Entries taken from a collection:
<<<<
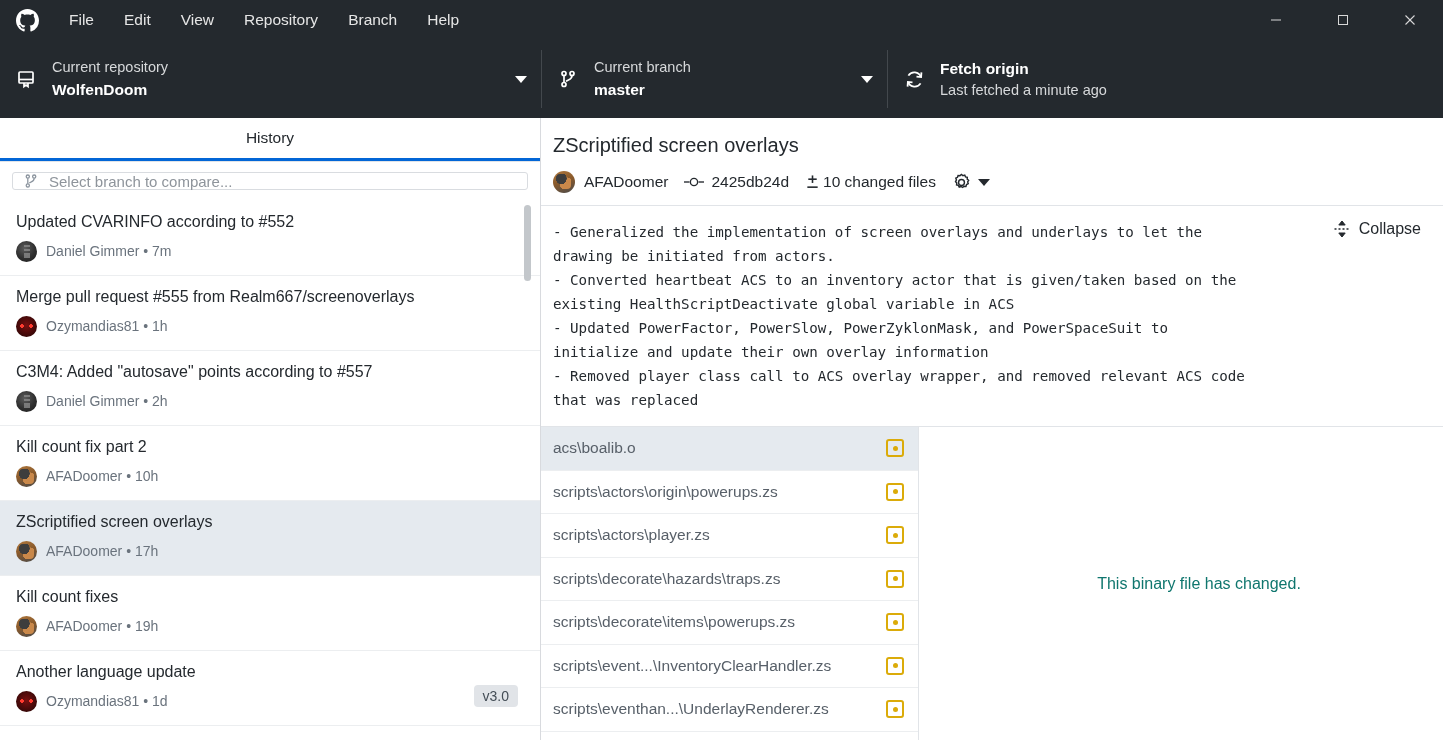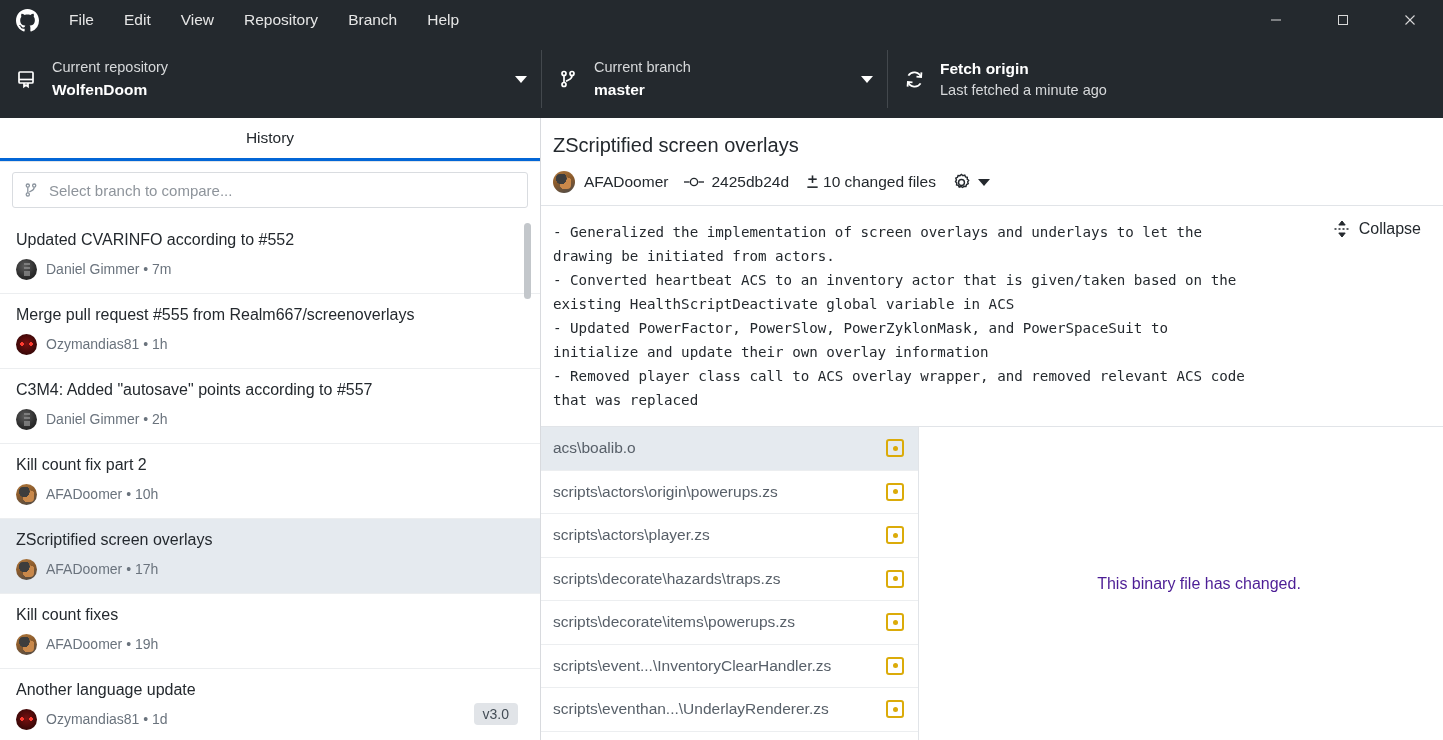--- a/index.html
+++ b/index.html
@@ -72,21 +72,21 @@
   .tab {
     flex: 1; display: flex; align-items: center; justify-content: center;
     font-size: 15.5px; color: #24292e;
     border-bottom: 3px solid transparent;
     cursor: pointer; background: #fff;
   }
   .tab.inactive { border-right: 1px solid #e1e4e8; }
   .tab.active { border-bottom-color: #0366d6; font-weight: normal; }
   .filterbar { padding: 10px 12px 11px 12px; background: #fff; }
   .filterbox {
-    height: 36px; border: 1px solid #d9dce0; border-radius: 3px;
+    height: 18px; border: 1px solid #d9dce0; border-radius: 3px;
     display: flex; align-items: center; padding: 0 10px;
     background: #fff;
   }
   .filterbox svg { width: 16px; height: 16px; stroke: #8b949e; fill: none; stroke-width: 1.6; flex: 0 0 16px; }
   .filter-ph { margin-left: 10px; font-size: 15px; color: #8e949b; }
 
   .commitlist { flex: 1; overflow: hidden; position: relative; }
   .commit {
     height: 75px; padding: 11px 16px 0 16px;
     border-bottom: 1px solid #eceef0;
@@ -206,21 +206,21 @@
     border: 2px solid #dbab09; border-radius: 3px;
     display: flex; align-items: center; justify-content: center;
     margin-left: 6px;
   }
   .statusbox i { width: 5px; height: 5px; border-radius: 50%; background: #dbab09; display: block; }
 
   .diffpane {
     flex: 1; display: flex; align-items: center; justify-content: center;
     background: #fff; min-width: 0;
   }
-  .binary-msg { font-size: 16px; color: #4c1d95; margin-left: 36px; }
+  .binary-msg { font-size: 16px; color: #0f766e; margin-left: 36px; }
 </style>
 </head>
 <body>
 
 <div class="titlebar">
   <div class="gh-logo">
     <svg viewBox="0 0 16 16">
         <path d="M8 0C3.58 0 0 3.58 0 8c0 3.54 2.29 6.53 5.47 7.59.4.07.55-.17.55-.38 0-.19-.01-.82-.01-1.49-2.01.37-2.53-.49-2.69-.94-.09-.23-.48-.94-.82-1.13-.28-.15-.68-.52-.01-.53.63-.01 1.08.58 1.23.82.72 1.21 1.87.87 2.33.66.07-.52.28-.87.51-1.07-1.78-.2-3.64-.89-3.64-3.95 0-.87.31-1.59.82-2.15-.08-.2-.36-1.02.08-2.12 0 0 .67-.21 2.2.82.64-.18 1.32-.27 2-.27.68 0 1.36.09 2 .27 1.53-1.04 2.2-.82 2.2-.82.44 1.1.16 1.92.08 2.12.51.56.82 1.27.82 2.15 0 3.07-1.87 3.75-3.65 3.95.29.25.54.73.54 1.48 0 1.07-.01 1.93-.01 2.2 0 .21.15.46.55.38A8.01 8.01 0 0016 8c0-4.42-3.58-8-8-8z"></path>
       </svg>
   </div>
>>>>
<<<<
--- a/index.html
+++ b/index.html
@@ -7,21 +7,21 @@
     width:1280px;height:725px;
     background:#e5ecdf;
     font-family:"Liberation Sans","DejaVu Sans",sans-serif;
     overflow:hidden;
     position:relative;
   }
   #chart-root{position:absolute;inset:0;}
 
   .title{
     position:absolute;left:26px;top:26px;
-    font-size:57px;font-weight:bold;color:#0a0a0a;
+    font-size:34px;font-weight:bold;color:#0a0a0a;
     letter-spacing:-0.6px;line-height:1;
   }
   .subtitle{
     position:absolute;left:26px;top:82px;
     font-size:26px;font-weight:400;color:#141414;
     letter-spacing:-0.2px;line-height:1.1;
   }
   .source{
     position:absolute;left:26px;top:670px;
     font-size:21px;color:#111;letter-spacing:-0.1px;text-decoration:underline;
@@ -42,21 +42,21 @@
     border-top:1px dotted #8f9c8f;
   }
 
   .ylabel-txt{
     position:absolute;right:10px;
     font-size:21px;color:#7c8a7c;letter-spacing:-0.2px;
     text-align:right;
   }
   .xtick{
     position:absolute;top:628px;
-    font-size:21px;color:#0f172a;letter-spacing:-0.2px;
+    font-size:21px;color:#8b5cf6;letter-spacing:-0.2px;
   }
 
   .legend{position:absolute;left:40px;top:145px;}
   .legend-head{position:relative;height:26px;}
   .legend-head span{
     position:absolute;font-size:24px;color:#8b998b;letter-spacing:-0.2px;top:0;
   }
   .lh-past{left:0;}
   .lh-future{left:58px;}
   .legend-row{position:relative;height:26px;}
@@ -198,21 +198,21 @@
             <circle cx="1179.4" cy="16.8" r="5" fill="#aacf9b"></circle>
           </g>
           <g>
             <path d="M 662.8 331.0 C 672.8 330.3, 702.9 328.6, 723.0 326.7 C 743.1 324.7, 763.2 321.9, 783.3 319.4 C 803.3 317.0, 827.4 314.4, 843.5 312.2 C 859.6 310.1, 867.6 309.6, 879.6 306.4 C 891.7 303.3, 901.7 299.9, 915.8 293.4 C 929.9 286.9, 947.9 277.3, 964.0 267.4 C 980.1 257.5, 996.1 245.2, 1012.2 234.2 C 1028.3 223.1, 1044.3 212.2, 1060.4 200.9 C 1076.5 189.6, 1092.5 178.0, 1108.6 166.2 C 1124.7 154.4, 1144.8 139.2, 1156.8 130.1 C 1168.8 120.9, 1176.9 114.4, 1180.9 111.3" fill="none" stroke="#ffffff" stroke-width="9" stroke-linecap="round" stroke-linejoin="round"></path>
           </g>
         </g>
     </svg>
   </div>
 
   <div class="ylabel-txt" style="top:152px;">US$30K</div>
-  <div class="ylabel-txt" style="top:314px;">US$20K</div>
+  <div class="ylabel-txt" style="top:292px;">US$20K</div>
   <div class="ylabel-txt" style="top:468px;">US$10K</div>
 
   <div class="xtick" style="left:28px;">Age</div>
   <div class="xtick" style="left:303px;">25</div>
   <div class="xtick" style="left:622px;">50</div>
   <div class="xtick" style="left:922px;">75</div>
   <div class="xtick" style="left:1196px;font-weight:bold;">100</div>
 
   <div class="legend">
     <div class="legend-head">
>>>>
<<<<
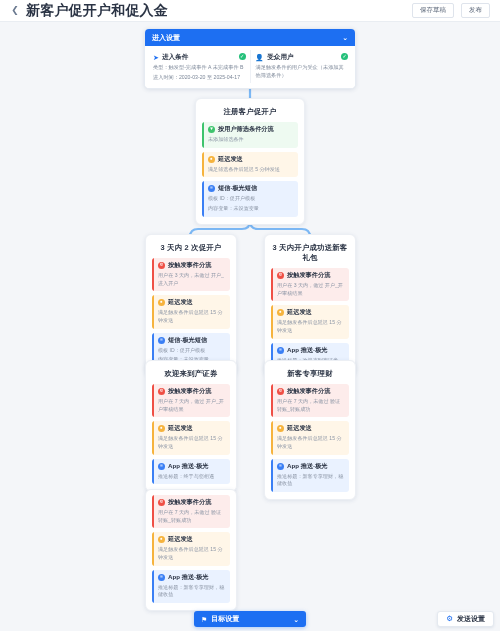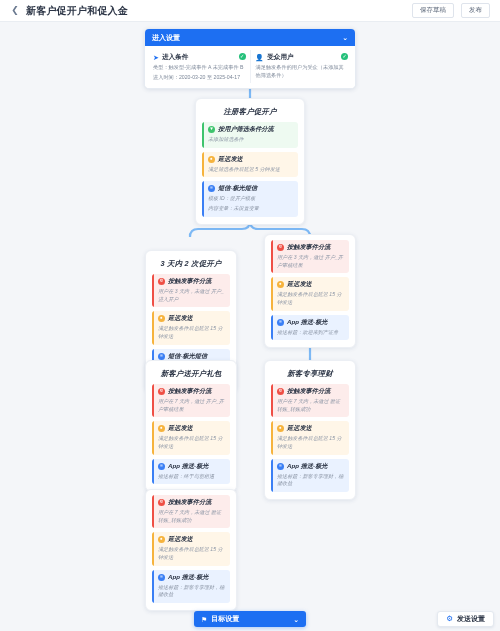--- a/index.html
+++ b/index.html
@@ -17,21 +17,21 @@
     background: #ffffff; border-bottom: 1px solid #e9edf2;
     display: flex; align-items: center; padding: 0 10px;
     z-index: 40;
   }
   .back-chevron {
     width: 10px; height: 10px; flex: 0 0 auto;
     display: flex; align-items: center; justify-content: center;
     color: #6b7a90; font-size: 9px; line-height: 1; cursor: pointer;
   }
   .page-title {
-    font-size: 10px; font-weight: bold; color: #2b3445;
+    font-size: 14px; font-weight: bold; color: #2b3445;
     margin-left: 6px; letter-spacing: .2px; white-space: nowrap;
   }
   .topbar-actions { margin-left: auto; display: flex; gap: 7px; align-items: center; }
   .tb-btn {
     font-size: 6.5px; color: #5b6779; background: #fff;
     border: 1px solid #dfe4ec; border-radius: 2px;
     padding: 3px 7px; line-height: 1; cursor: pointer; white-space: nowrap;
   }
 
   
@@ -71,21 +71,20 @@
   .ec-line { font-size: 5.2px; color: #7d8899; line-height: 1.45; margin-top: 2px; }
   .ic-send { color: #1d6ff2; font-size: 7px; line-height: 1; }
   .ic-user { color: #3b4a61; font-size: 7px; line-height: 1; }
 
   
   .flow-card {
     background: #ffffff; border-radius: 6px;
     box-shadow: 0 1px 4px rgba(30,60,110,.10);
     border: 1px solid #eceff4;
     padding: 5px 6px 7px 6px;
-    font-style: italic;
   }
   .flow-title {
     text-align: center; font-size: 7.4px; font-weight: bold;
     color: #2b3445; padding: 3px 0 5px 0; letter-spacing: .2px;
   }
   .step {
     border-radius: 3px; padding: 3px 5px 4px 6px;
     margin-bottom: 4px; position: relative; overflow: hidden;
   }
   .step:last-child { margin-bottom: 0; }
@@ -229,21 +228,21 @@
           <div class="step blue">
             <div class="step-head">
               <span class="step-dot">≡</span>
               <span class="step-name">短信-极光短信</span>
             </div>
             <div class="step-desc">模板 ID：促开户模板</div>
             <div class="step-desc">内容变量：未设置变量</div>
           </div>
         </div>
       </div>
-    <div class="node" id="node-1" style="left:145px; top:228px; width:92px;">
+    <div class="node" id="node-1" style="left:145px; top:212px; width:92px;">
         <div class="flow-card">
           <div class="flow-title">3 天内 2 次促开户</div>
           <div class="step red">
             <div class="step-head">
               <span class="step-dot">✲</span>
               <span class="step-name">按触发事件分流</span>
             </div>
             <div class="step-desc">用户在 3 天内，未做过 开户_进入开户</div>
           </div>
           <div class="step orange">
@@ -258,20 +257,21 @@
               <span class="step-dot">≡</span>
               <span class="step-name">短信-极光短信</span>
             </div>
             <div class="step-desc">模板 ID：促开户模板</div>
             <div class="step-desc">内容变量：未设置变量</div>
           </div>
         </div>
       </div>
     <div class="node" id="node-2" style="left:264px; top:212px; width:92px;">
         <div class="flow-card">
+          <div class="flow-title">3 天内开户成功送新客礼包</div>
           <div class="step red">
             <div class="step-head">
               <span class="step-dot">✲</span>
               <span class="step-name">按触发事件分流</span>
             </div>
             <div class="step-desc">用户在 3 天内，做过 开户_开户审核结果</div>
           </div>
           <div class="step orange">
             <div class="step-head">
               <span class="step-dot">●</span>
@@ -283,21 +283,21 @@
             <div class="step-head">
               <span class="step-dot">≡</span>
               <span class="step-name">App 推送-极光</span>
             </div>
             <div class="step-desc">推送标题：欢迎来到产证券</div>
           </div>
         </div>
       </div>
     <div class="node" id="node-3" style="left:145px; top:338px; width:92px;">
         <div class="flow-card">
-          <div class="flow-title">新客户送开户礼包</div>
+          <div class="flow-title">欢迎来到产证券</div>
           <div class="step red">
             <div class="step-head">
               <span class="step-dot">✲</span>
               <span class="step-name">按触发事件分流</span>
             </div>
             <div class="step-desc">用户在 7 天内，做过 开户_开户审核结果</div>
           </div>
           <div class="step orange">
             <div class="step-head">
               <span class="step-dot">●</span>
>>>>
## BRIEF
Only lines containing "background" belong in the answer; copy every such line from the records.

## TASK SOLUTION
     cursor: pointer; background: #fff;
   .filterbar { padding: 10px 12px 11px 12px; background: #fff; }
     background: #fff;
   .statusbox i { width: 5px; height: 5px; border-radius: 50%; background: #dbab09; display: block; }
     background: #fff; min-width: 0;
     background:#e5ecdf;
     background: #ffffff; border-bottom: 1px solid #e9edf2;
     font-size: 6.5px; color: #5b6779; background: #fff;
     background: #ffffff; border-radius: 6px;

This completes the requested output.